Don’t Blame Computer Coding Protocols for Incorrect (i.e., British) Punctuation

Joe, whatever the case might be for punctuating as the British do , the explanation for the ubiquity of the British style on the internet is surely not the necessities of correct computer coding .  How many ordinary bloggers have ever written a line of code in their lives?  As for Ben Yagoda’s second reason—it “makes more sense”—this is an opinion and not an explanation.  It makes more sense to him, and to you.  Not to anyone well-schooled in American (that is, correct) style, for whom these misplaced quotation marks outside periods and commas are a jarring sign of either a slapdash education or sheer laziness.
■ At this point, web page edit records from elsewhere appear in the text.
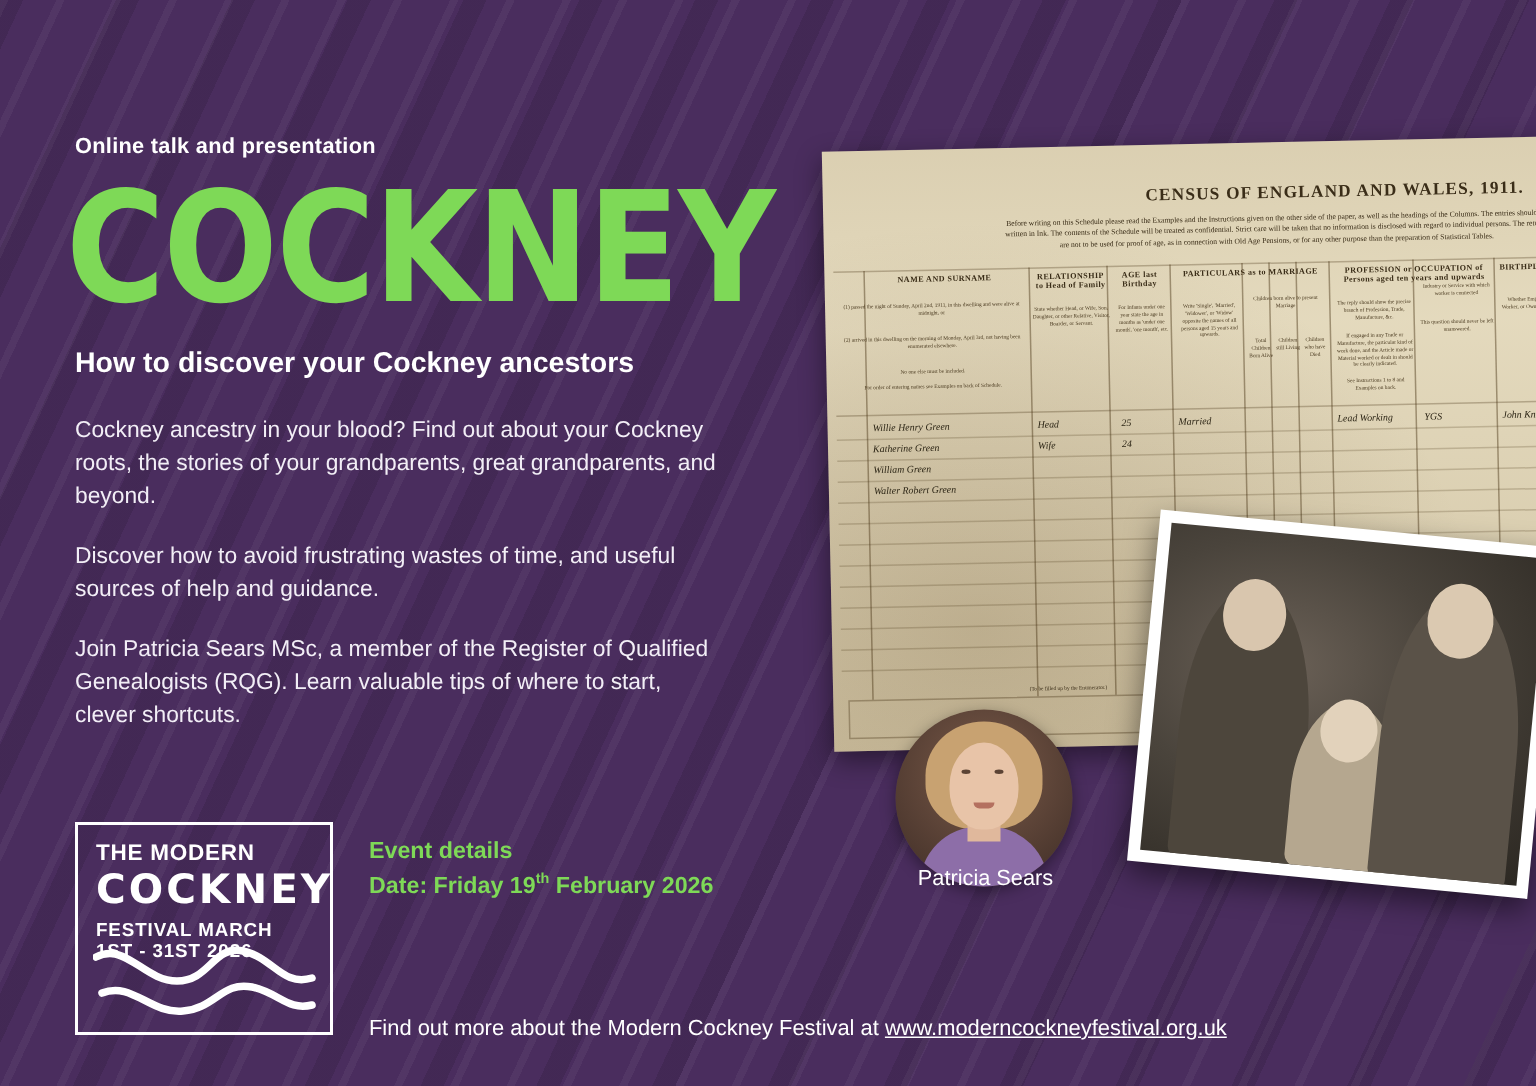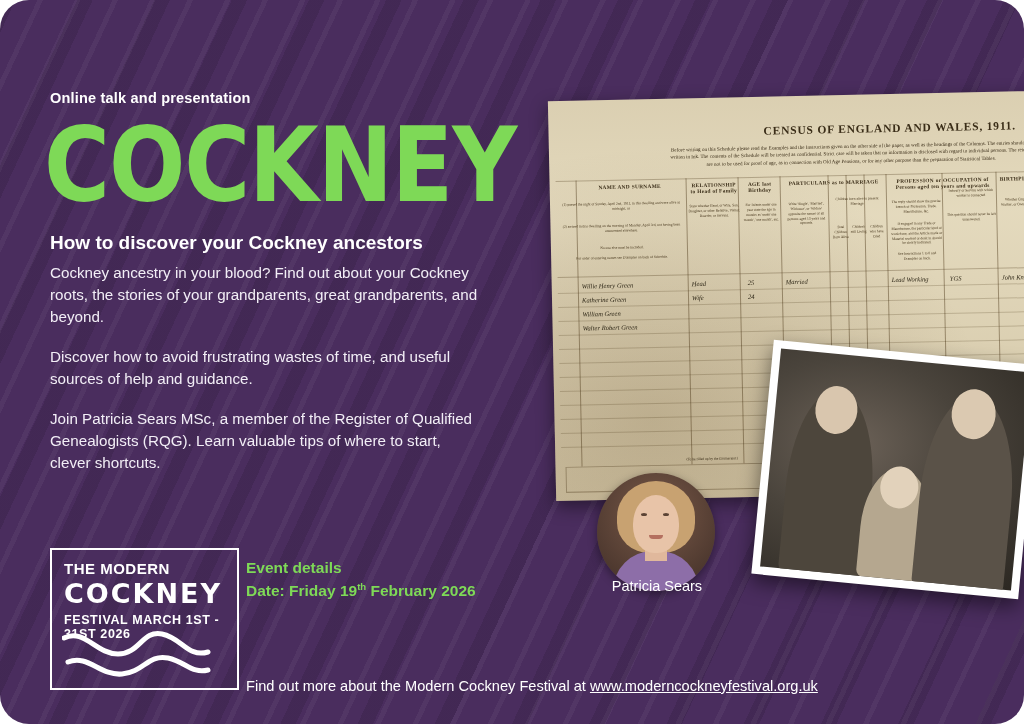--- a/index.html
+++ b/index.html
@@ -24,7 +24,6 @@
         rgba(0,0,0,0) 14px,
         rgba(0,0,0,0) 70px);
     overflow: hidden;
-    border-radius: 29px;
   }
 
   

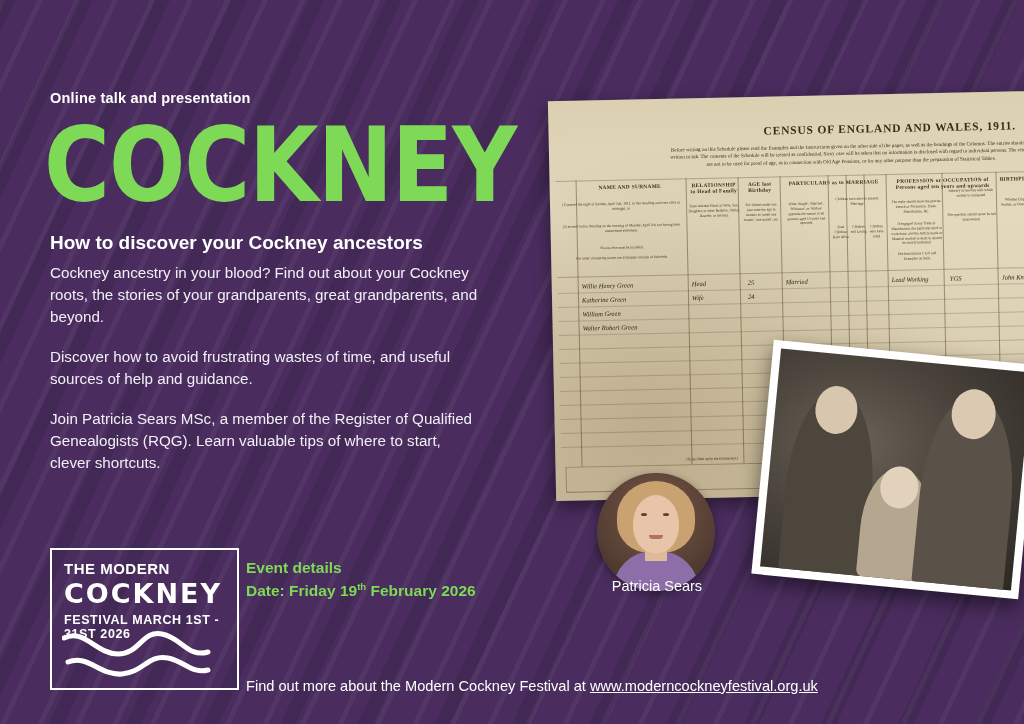--- a/index.html
+++ b/index.html
@@ -49,7 +49,7 @@
     color: #ffffff; font-size: 19px; font-weight: bold;
   }
   .body-copy {
-    position: absolute; left: 50px; top: 262px; width: 430px;
+    position: absolute; left: 50px; top: 276px; width: 430px;
     color: #f2eef6; font-size: 15.2px; line-height: 1.45;
   }
   .body-copy p { margin-bottom: 18px; }

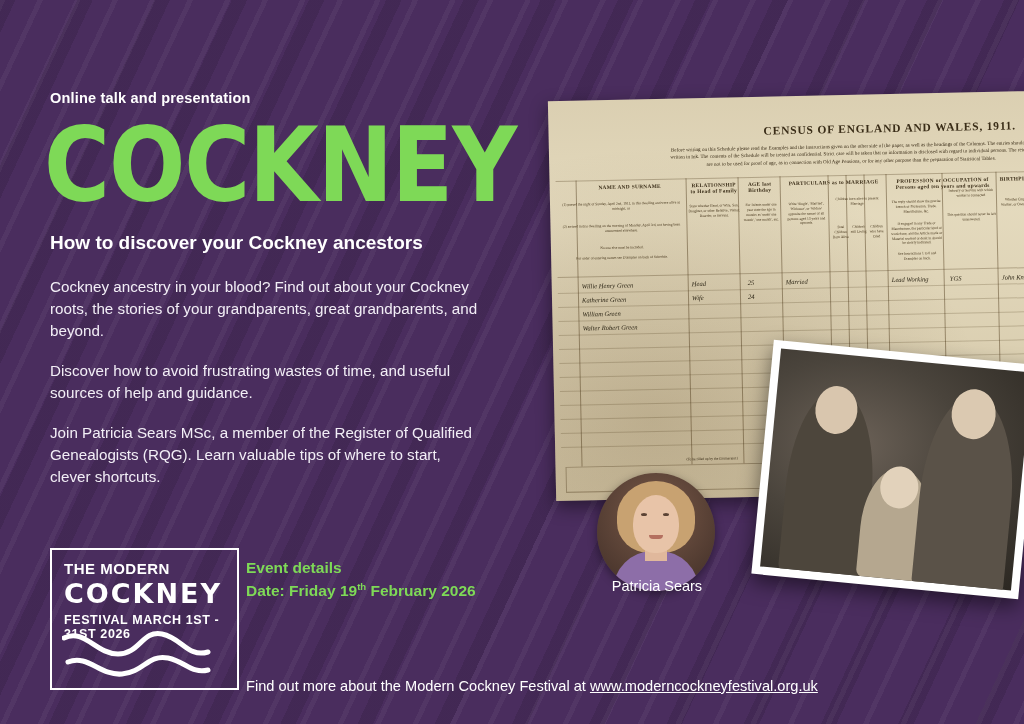--- a/index.html
+++ b/index.html
@@ -57,7 +57,7 @@
   
   .logo {
     position: absolute; left: 50px; top: 548px;
-    width: 189px; height: 142px;
+    width: 172px; height: 142px;
     border: 2px solid #ffffff;
     color: #ffffff;
     padding: 10px 12px 0 12px;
I started teaching college students in 1981, before the internet could be blamed for anything.  I’ve seen such errors, and many more besides that cannot be excused with the claim that they’re correct “somewhere else,” in all the years since.

But while we’re wondering aloud what the editors of First Things would be willing to change, I am here and now making it my personal crusade to change the magazine’s house style on the formation of possessives of singular proper names ending in “s.”  No more of this “Aquinas’ thought,” please: make it “Aquinas’s thought.”  We don’t have to be total Strunk and White sticklers, but listen up: if you say two distinct ”s” sounds, spell two distinct ”s” sounds, with an apostrophe between them.  And no one says “Aquinasssssssssssss” for the possessive.